What's holding them back is the lack of a crew vehicle but they are due to launch a module to the ISS.

Van Rijn
2014-Jan-25, 01:30 AM
According to this article, Sierra Nevada signed a deal to do an uncrewed flight of the Dream Chaser in 2016, and if that works out, a crewed flight in 2017:

http://www.nbcnews.com/science/sierra-nevada-strikes-deal-put-space-plane-orbit-2016-2D11988267

I am more and more convinced that the Shuttle hiatus is one of the best things that could have happened to us. We're likely soon to have at least two, and very possibly three, different commercial spacecraft to carry people to orbit. The Space Shuttle was an "all your eggs in one basket" situation, but now we'll have choices, and a problem with one won't ground them all. And they'll be less expensive as well.

TheyDidGoToTheMoon
2014-Jan-27, 07:39 PM
Wait until that has actually happened, before you jump ahead.

Garrison
2014-Jan-27, 09:19 PM
Wait until that has actually happened, before you jump ahead.

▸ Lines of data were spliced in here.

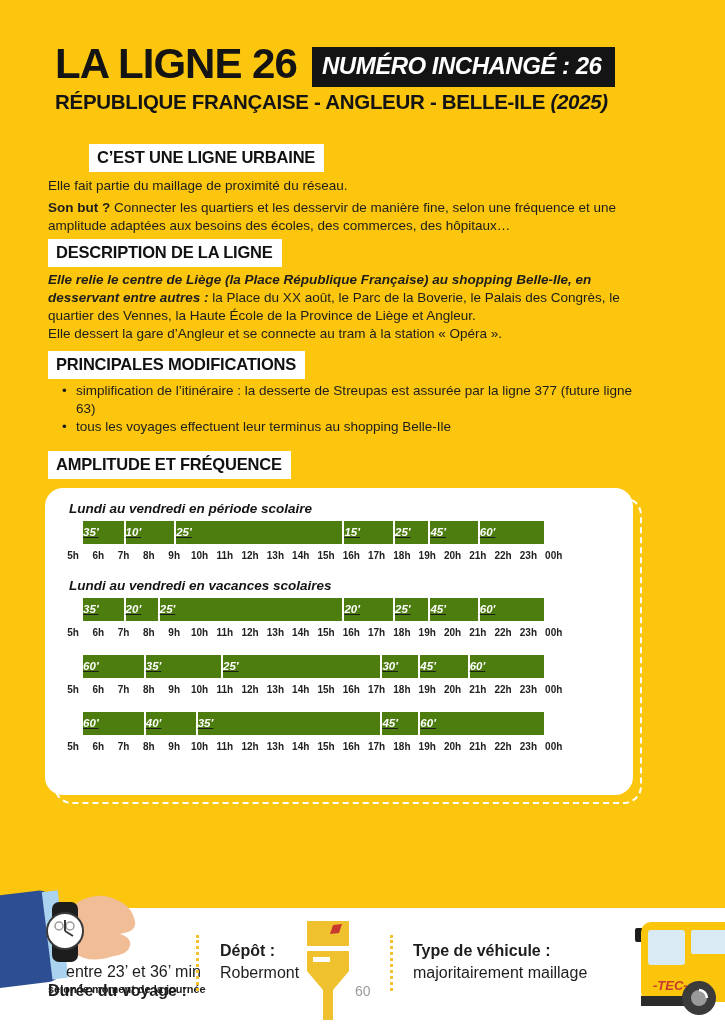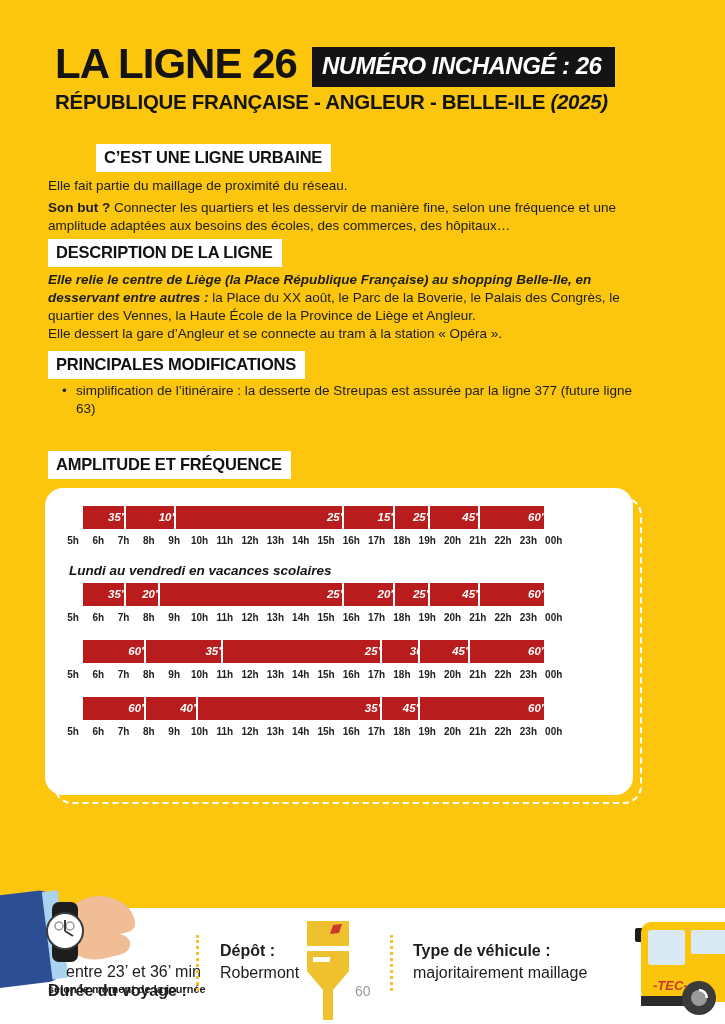"C’EST UNE LIGNE URBAINE" div.abs { left: 50px -> 43px }
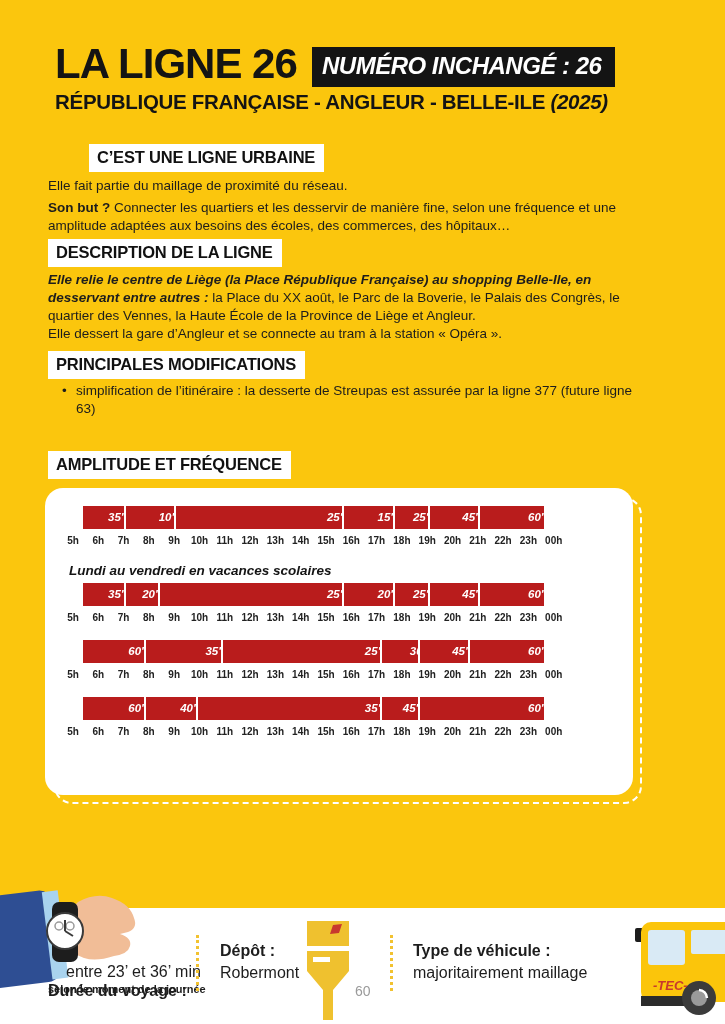"tous les voyages effectuent leur" li { html: none -> <li>tous les voyages effectuent leur terminus au shopping Belle-Ile</li> }
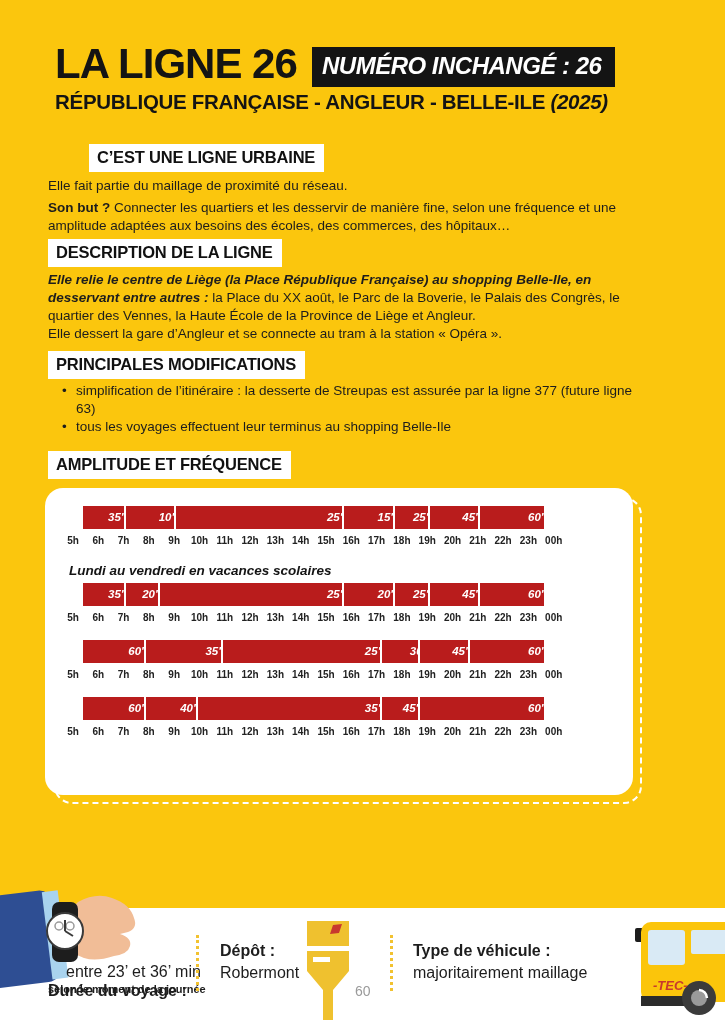"Lundi au vendredi en période" div.tl-title { html: none -> <div>Lundi au vendredi en période scolaire</div> }
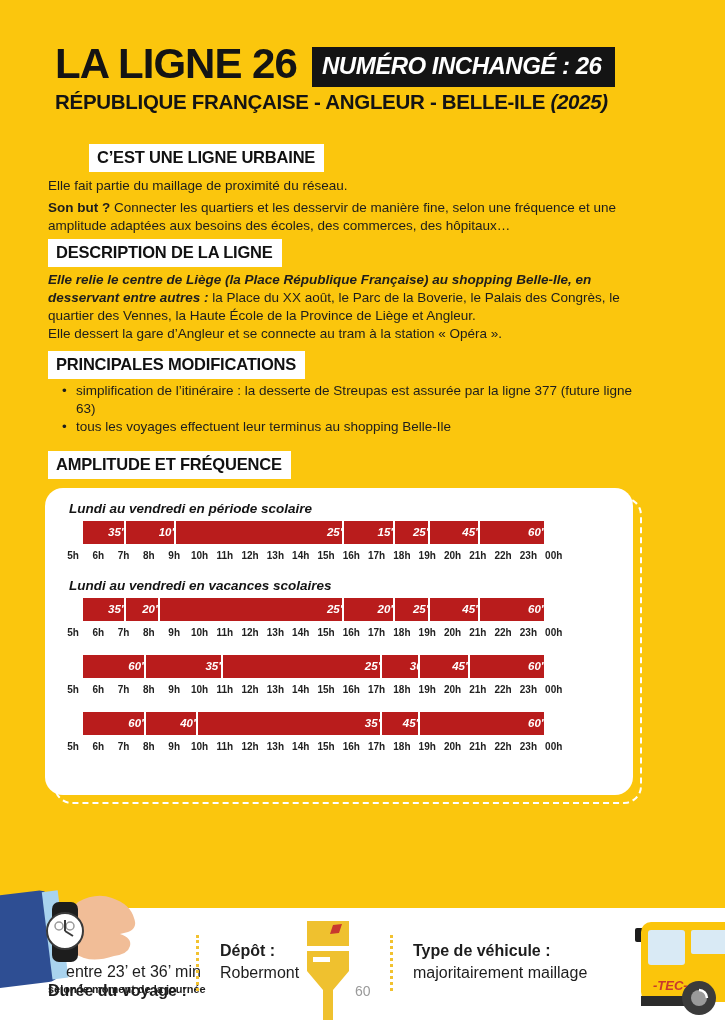"35'" .tl-seg { background: #b91c1c -> #4d7c0f; text-align: right -> left; text-decoration: none -> underline }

Well at this point it would require an epic series of disasters to stop at least one of Dragonrider/CST-100/Dream Chaser flying within the next couple of years.

Van Rijn
2014-Jan-29, 04:01 AM
And the Dragon capsule has already flown with cargo. The crewed version isn't that different. All of them would fly on existing rockets.

selvaarchi
2015-Oct-27, 01:23 PM
What's holding them back is the lack of a crew vehicle but they are due to launch a module to the ISS.

I see from the spaceflight calendar that BEAM is scheduled to be launched on January 3 2016 on a Falcon 9 v1.2. Fingers crossed all goes well.